25.03.1999 - La comunità albanese di Pioltello ha offerto la propria collaborazione alle forze dell’ordine per individuare e punire gli autori dell’omicidio del barista Salvatore Cordovana. E’ una decisione che fa onore ai tanti albanesi onesti che vivono e lavorano in Italia. Noi liberali crediamo che la via della soluzione dei molti problemi derivanti dall’esplosione dell’immigrazione straniera in Italia, ivi compreso quello della sicurezza pubblica, passi necessariamente attraverso una progressiva e forte valorizzazione del ruolo e delle funzioni delle varie comunità etniche presenti oggi in Italia.
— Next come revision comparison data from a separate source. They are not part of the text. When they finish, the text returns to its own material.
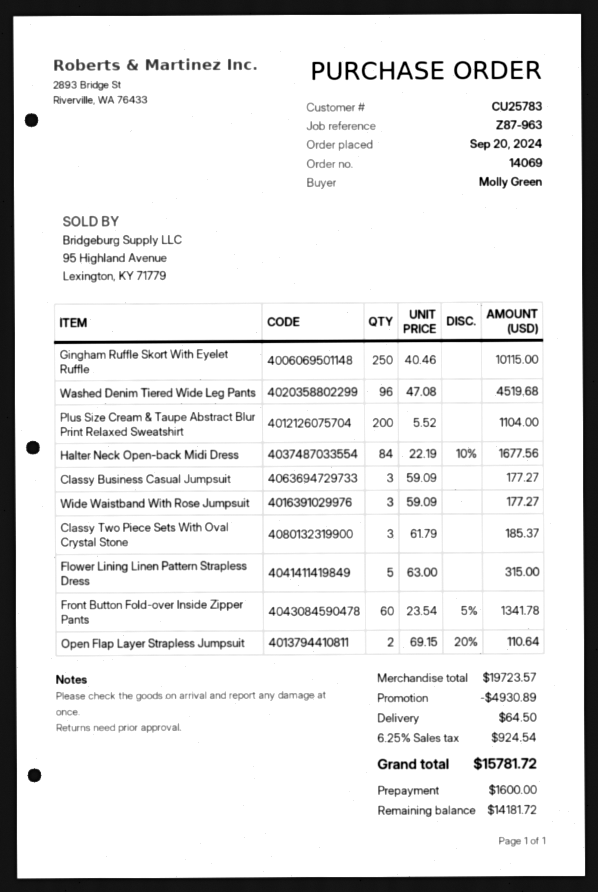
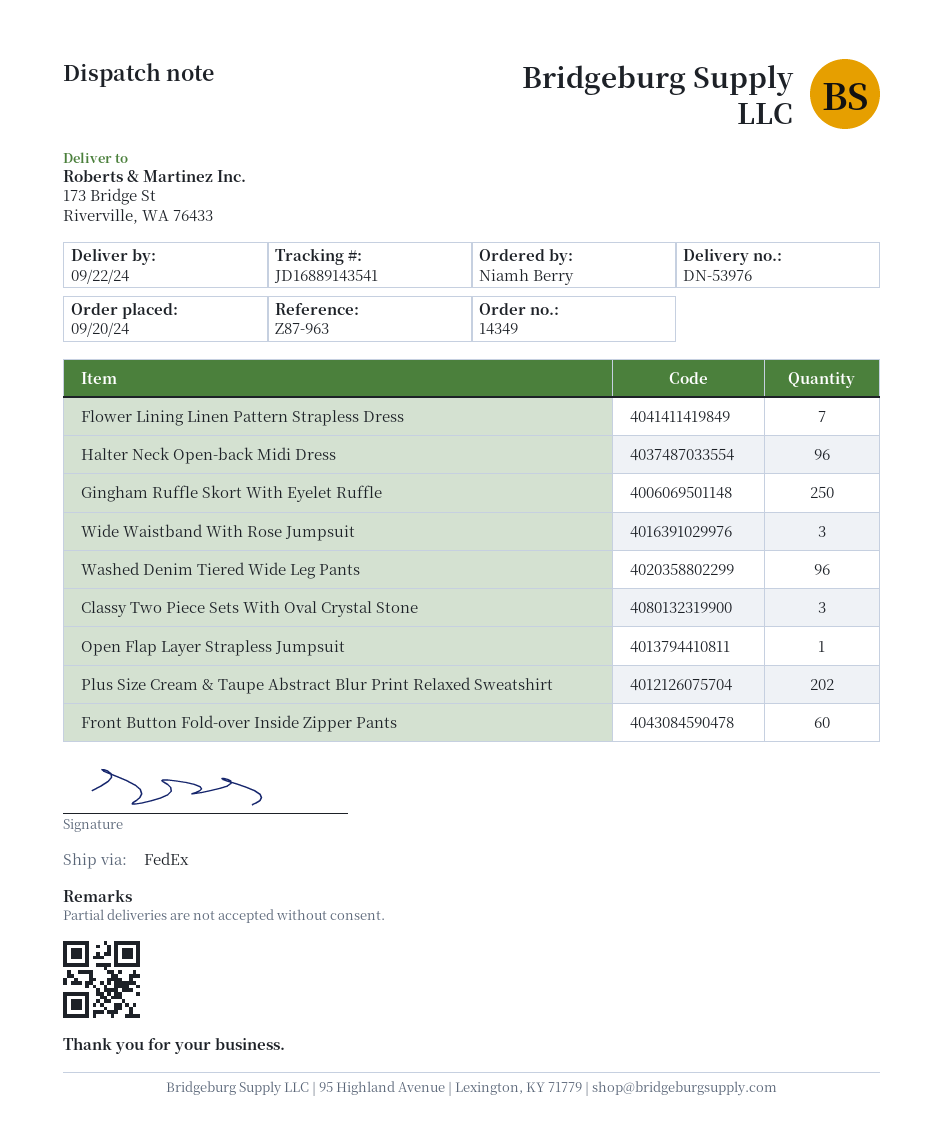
order number: 14069 -> 14349
ordered by: Molly Green -> Niamh Berry
Plus Size Cream & Taupe Abstract Blur Print Relaxed Sweatshirt: 200 -> 202
Halter Neck Open-back Midi Dress: 84 -> 96
Classy Business Casual Jumpsuit: 3 -> none
Flower Lining Linen Pattern Strapless Dress: 5 -> 7
Open Flap Layer Strapless Jumpsuit: 2 -> 1

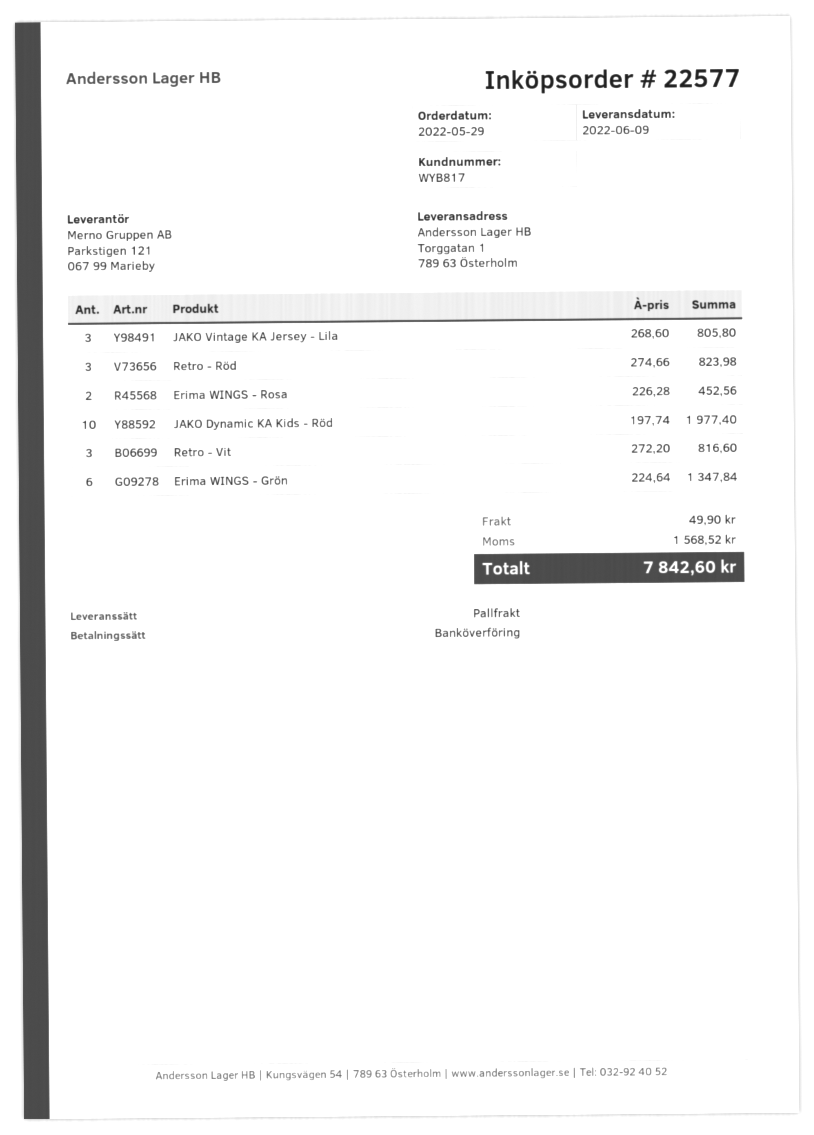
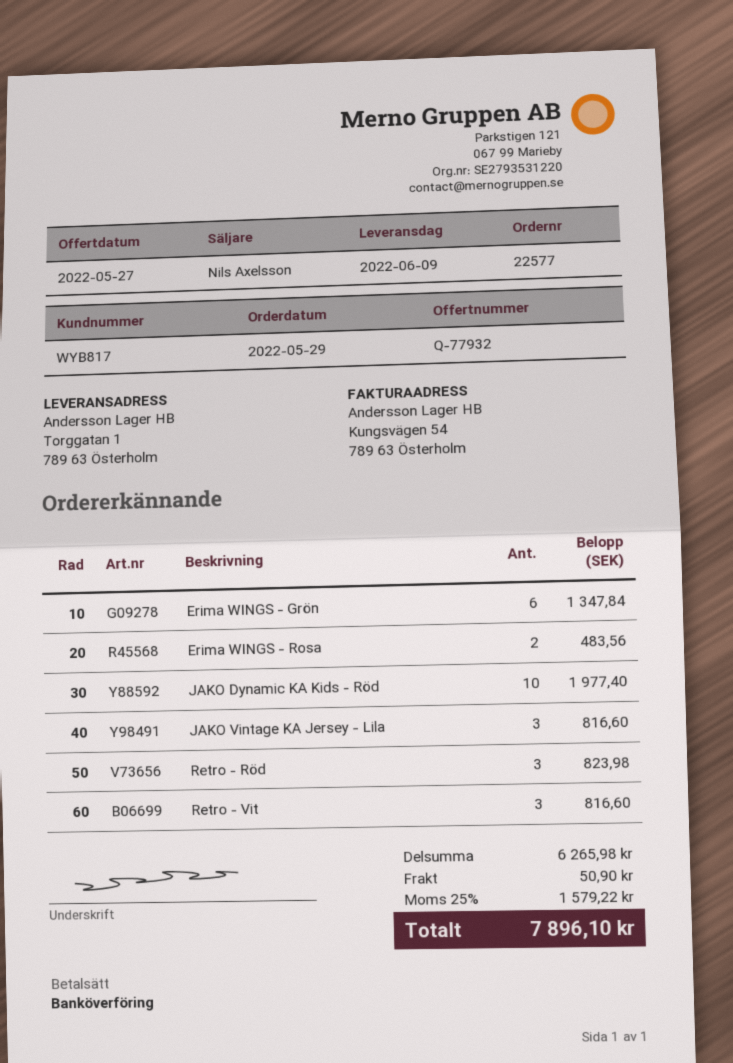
JAKO Vintage KA Jersey - Lila: 3 for 805.80 -> 3 for 816.60
Erima WINGS - Rosa: 2 for 452.56 -> 2 for 483.56
shipping: 49.90 -> 50.90
tax: 1568.52 -> 1579.22
total: 7842.60 -> 7896.10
La loro responsabilizzazione, nell’individuazione e segnalazione degli elementi criminali e dei traffici illegali che ad essi fanno capo, risponde innanzitutto all’esigenza di una migliore integrazione degli stranieri onesti, ma anche di una maggiore sicurezza loro e nostra. Ci piacerebbe anche che le forze dell’ordine venissero integrate con nuclei di operatori provenienti dalle varie comunità etniche, dotati di una sensibilità e conoscenza specifica dei problemi connessi con il disagio dell’immigrazione, oltre che di maggiore facilità di rapporti con le singole comunità. Insomma, la xenofobia, oltre che indegna sul piano etico, è un’arma perdente; può essere vincente, invece, una strategia volta alla valorizzazione e responsabilizzazione delle comunità straniere presenti nel nostro Paese.